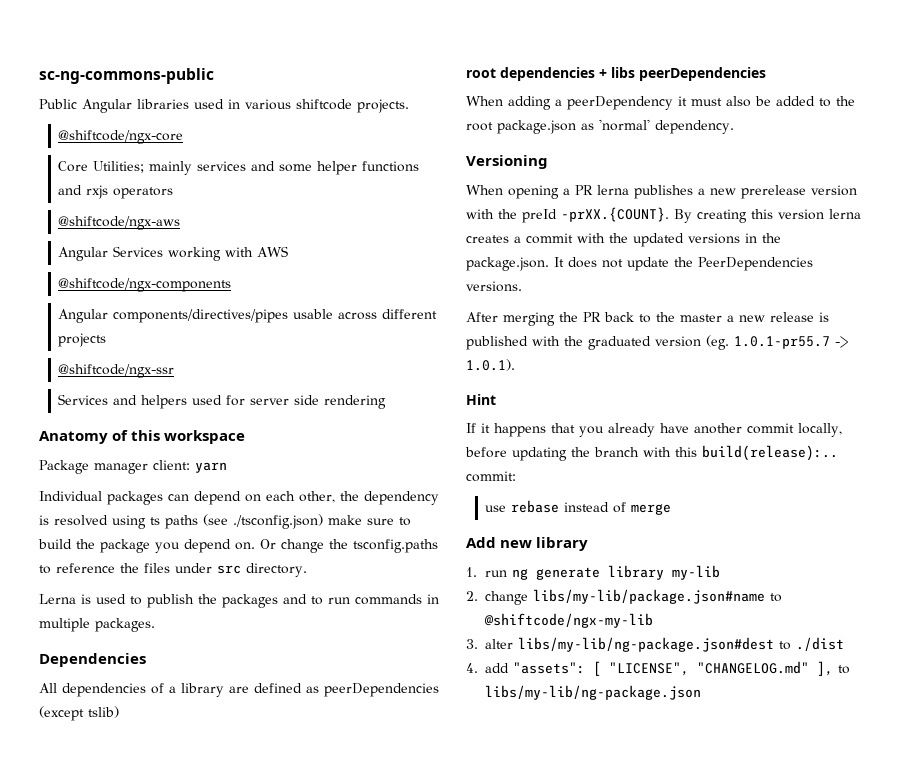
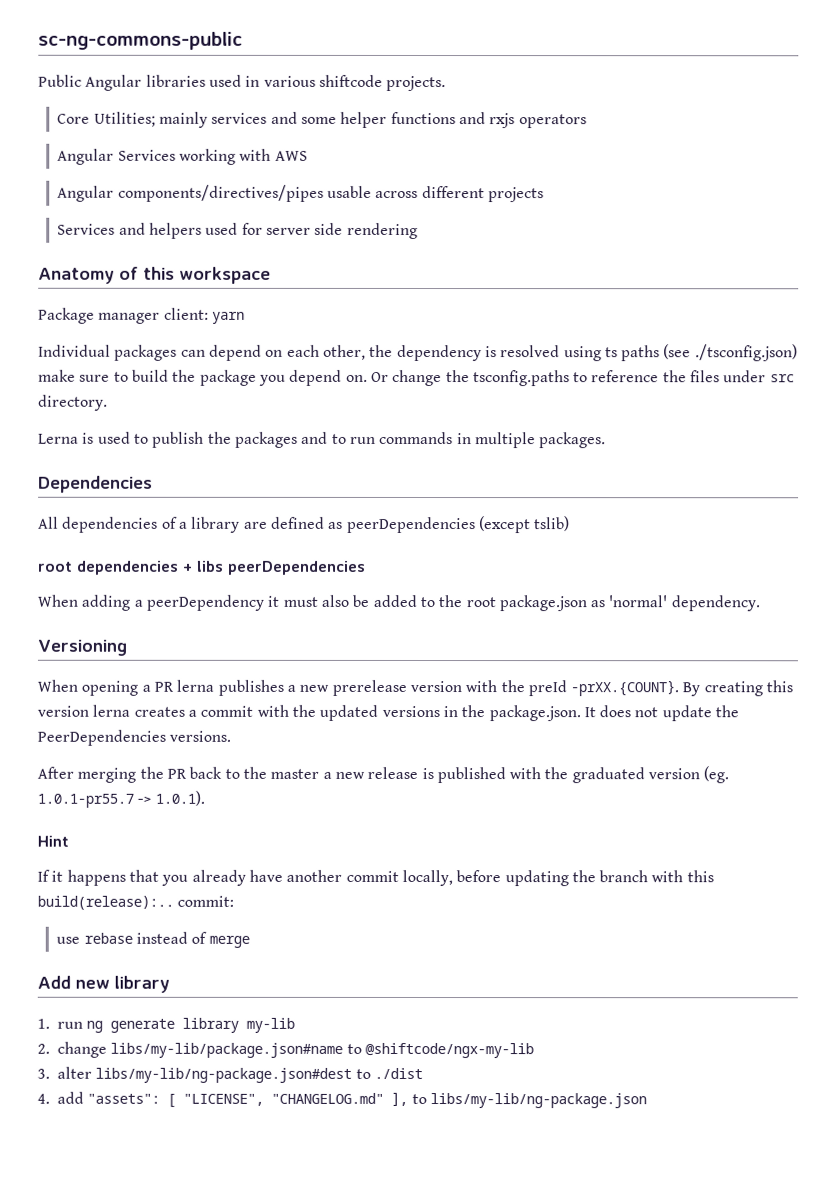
- @shiftcode/ngx-core
- @shiftcode/ngx-aws
- @shiftcode/ngx-components
- @shiftcode/ngx-ssr

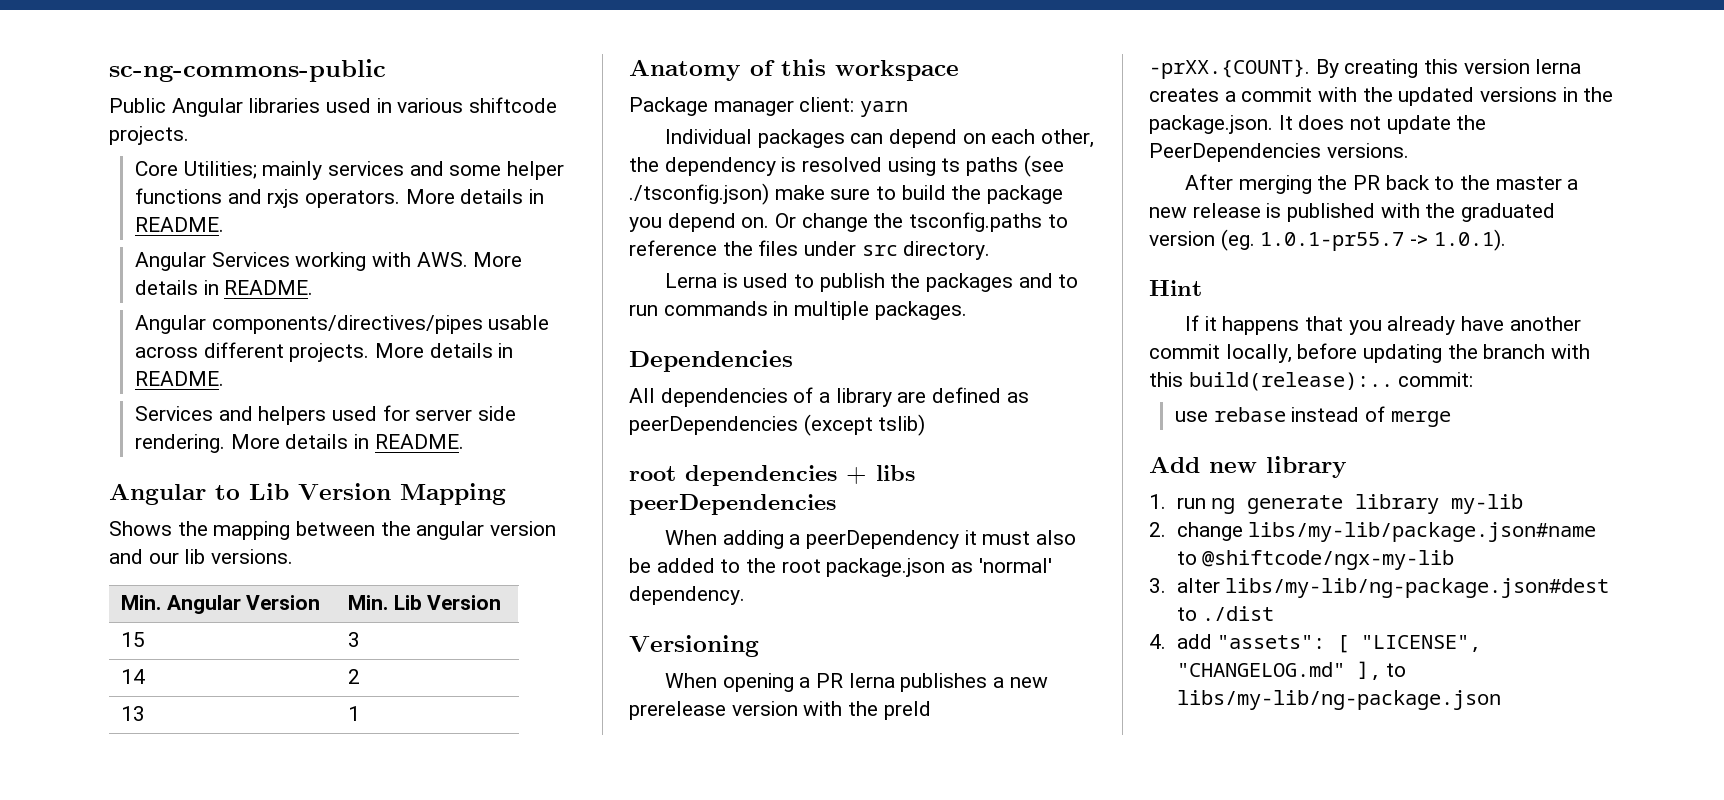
- Core Utilities; mainly services and some helper functions and rxjs operators
+ Core Utilities; mainly services and some helper functions and rxjs operators. More details in README.
- Angular Services working with AWS
+ Angular Services working with AWS. More details in README.
- Angular components/directives/pipes usable across different projects
+ Angular components/directives/pipes usable across different projects. More details in README.
- Services and helpers used for server side rendering
+ Services and helpers used for server side rendering. More details in README.
+ Angular to Lib Version Mapping
+ Shows the mapping between the angular version and our lib versions.
+ Min. Angular Version | Min. Lib Version
+ 15 | 3
+ 14 | 2
+ 13 | 1

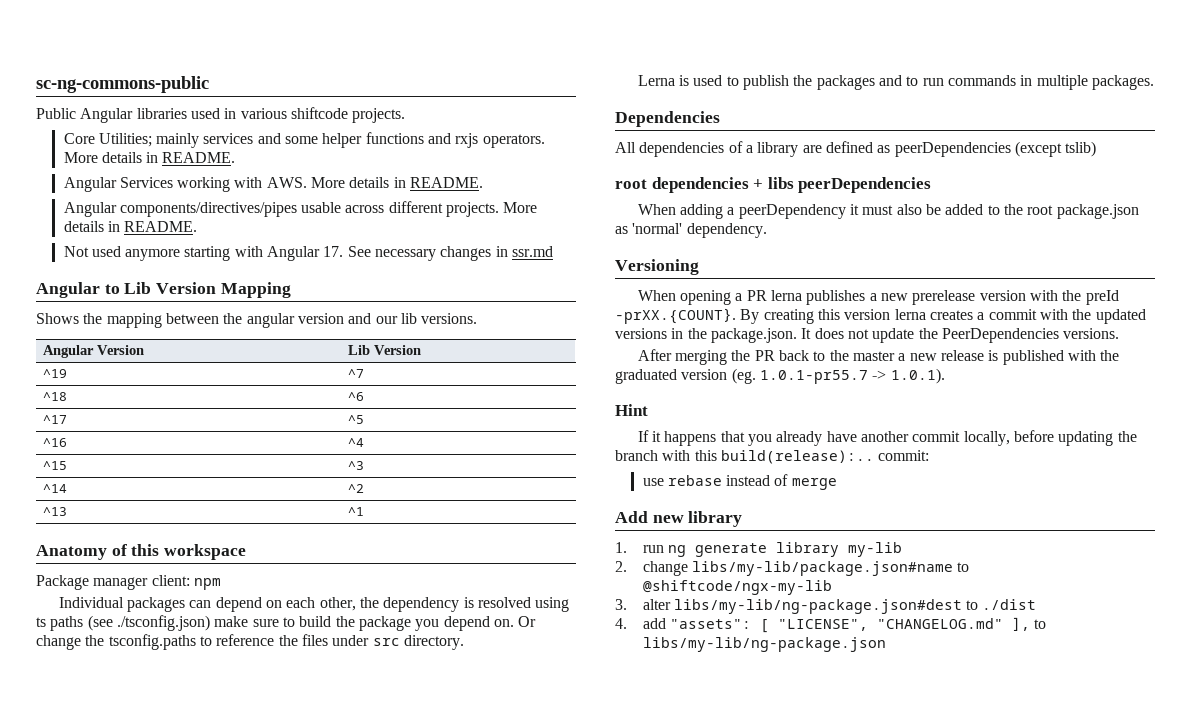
- Services and helpers used for server side rendering. More details in README.
+ Not used anymore starting with Angular 17. See necessary changes in ssr.md
- Min. Angular Version | Min. Lib Version
+ Angular Version | Lib Version
- 15 | 3
- 14 | 2
- 13 | 1
+ ^19 | ^7
+ ^18 | ^6
+ ^17 | ^5
+ ^16 | ^4
+ ^15 | ^3
+ ^14 | ^2
+ ^13 | ^1
- Package manager client: yarn
+ Package manager client: npm

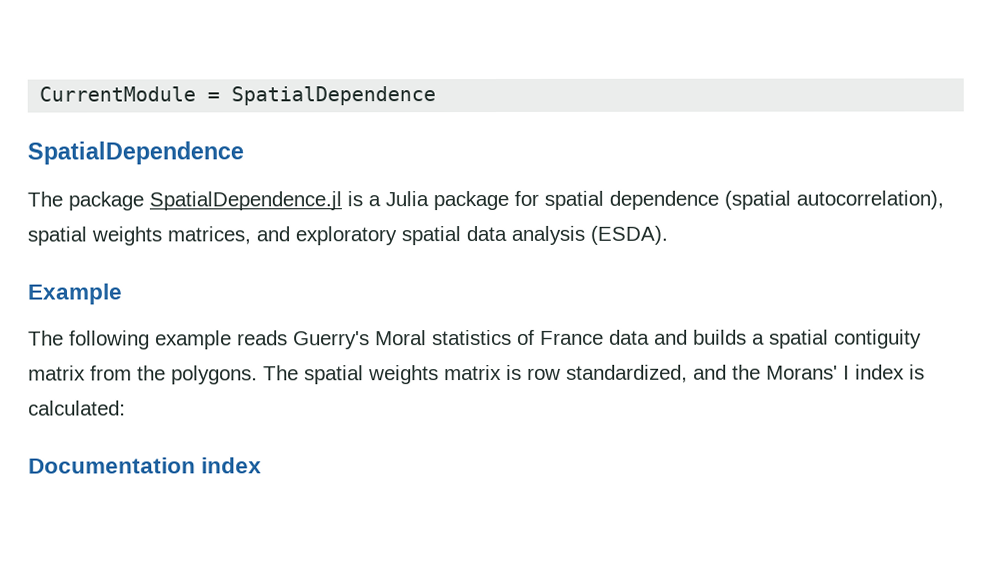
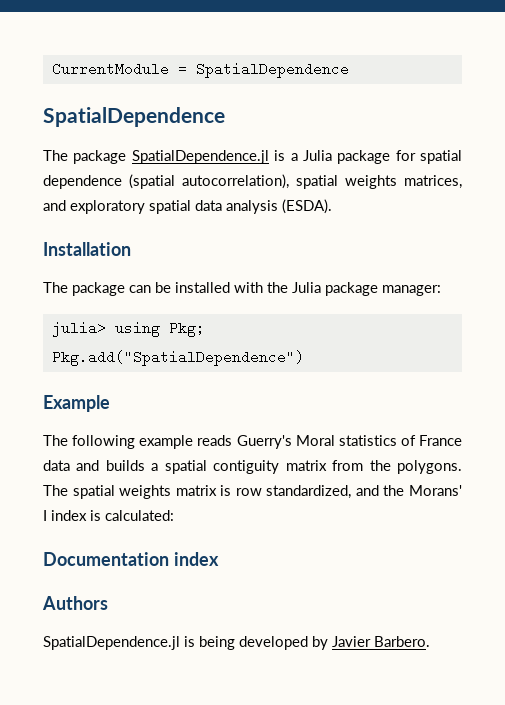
+ Installation
+ The package can be installed with the Julia package manager:
+ julia> using Pkg; Pkg.add("SpatialDependence")
+ Authors
+ SpatialDependence.jl is being developed by Javier Barbero.

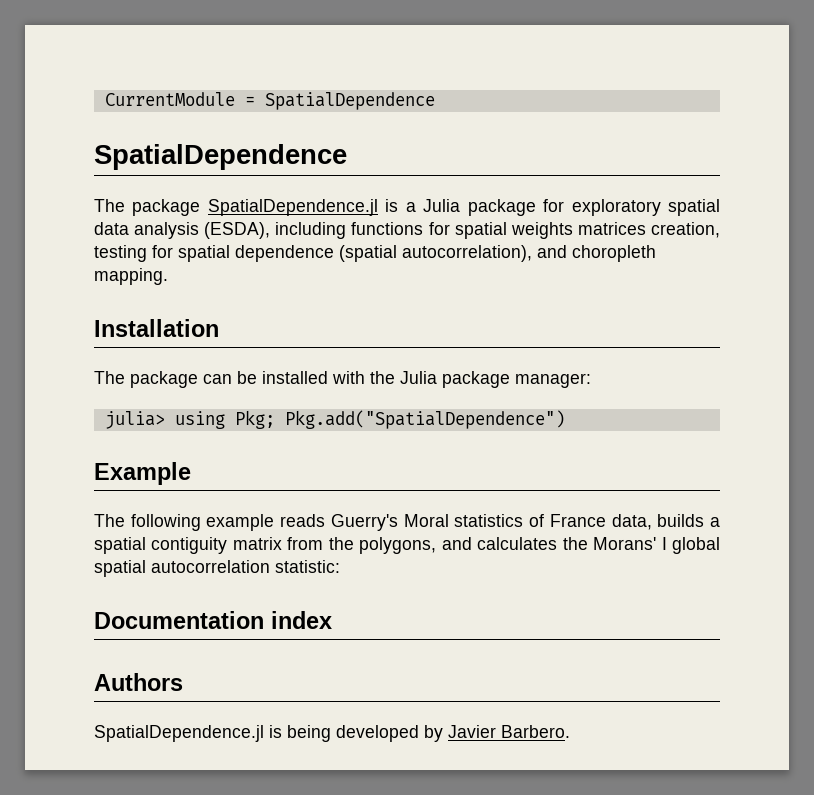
- The package SpatialDependence.jl is a Julia package for spatial dependence (spatial autocorrelation), spatial weights matrices, and exploratory spatial data analysis (ESDA).
+ The package SpatialDependence.jl is a Julia package for exploratory spatial data analysis (ESDA), including functions for spatial weights matrices creation, testing for spatial dependence (spatial autocorrelation), and choropleth mapping.
- The following example reads Guerry's Moral statistics of France data and builds a spatial contiguity matrix from the polygons. The spatial weights matrix is row standardized, and the Morans' I index is calculated:
+ The following example reads Guerry's Moral statistics of France data, builds a spatial contiguity matrix from the polygons, and calculates the Morans' I global spatial autocorrelation statistic:

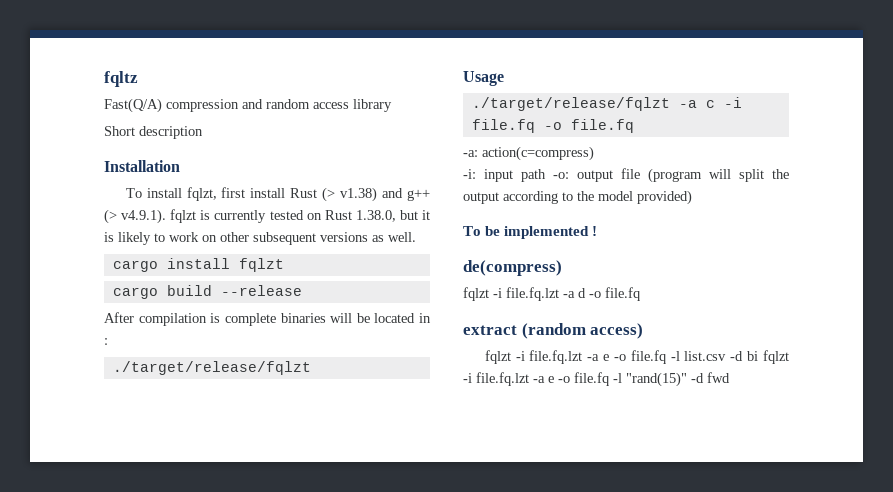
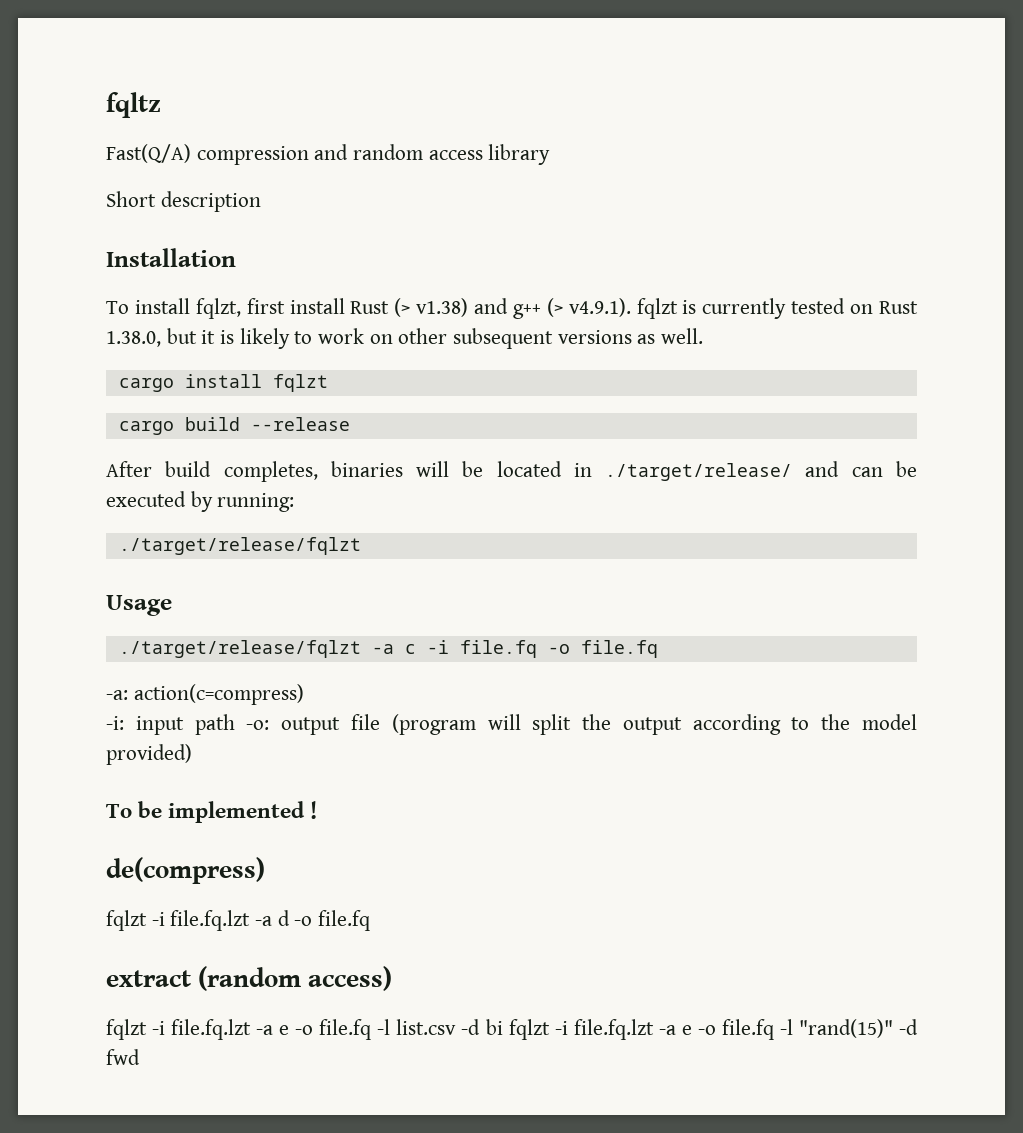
- After compilation is complete binaries will be located in :
+ After build completes, binaries will be located in ./target/release/ and can be executed by running:

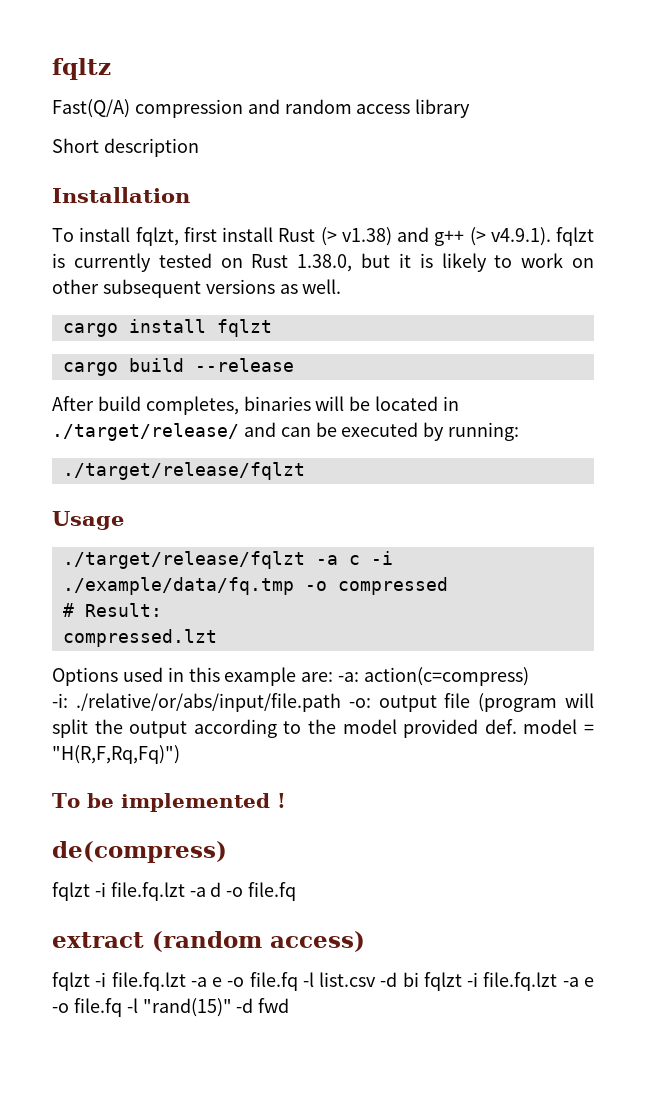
- ./target/release/fqlzt -a c -i file.fq -o file.fq
- -a: action(c=compress)
+ ./target/release/fqlzt -a c -i ./example/data/fq.tmp -o compressed
+ # Result:
+ compressed.lzt
+ Options used in this example are: -a: action(c=compress)
- -i: input path -o: output file (program will split the output according to the model provided)
+ -i: ./relative/or/abs/input/file.path -o: output file (program will split the output according to the model provided def. model = "H(R,F,Rq,Fq)")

-------------------------

- [EXERCISE GOAL] Word for word, print every record, and leave out any picture.

- [SOLUTION FOR THIS PROBLEM]
- @shiftcode/ngx-core
- @shiftcode/ngx-aws
- @shiftcode/ngx-components
- @shiftcode/ngx-ssr

- Core Utilities; mainly services and some helper functions and rxjs operators
+ Core Utilities; mainly services and some helper functions and rxjs operators. More details in README.
- Angular Services working with AWS
+ Angular Services working with AWS. More details in README.
- Angular components/directives/pipes usable across different projects
+ Angular components/directives/pipes usable across different projects. More details in README.
- Services and helpers used for server side rendering
+ Services and helpers used for server side rendering. More details in README.
+ Angular to Lib Version Mapping
+ Shows the mapping between the angular version and our lib versions.
+ Min. Angular Version | Min. Lib Version
+ 15 | 3
+ 14 | 2
+ 13 | 1

- Services and helpers used for server side rendering. More details in README.
+ Not used anymore starting with Angular 17. See necessary changes in ssr.md
- Min. Angular Version | Min. Lib Version
+ Angular Version | Lib Version
- 15 | 3
- 14 | 2
- 13 | 1
+ ^19 | ^7
+ ^18 | ^6
+ ^17 | ^5
+ ^16 | ^4
+ ^15 | ^3
+ ^14 | ^2
+ ^13 | ^1
- Package manager client: yarn
+ Package manager client: npm

+ Installation
+ The package can be installed with the Julia package manager:
+ julia> using Pkg; Pkg.add("SpatialDependence")
+ Authors
+ SpatialDependence.jl is being developed by Javier Barbero.

- The package SpatialDependence.jl is a Julia package for spatial dependence (spatial autocorrelation), spatial weights matrices, and exploratory spatial data analysis (ESDA).
+ The package SpatialDependence.jl is a Julia package for exploratory spatial data analysis (ESDA), including functions for spatial weights matrices creation, testing for spatial dependence (spatial autocorrelation), and choropleth mapping.
- The following example reads Guerry's Moral statistics of France data and builds a spatial contiguity matrix from the polygons. The spatial weights matrix is row standardized, and the Morans' I index is calculated:
+ The following example reads Guerry's Moral statistics of France data, builds a spatial contiguity matrix from the polygons, and calculates the Morans' I global spatial autocorrelation statistic:

- After compilation is complete binaries will be located in :
+ After build completes, binaries will be located in ./target/release/ and can be executed by running:

- ./target/release/fqlzt -a c -i file.fq -o file.fq
- -a: action(c=compress)
+ ./target/release/fqlzt -a c -i ./example/data/fq.tmp -o compressed
+ # Result:
+ compressed.lzt
+ Options used in this example are: -a: action(c=compress)
- -i: input path -o: output file (program will split the output according to the model provided)
+ -i: ./relative/or/abs/input/file.path -o: output file (program will split the output according to the model provided def. model = "H(R,F,Rq,Fq)")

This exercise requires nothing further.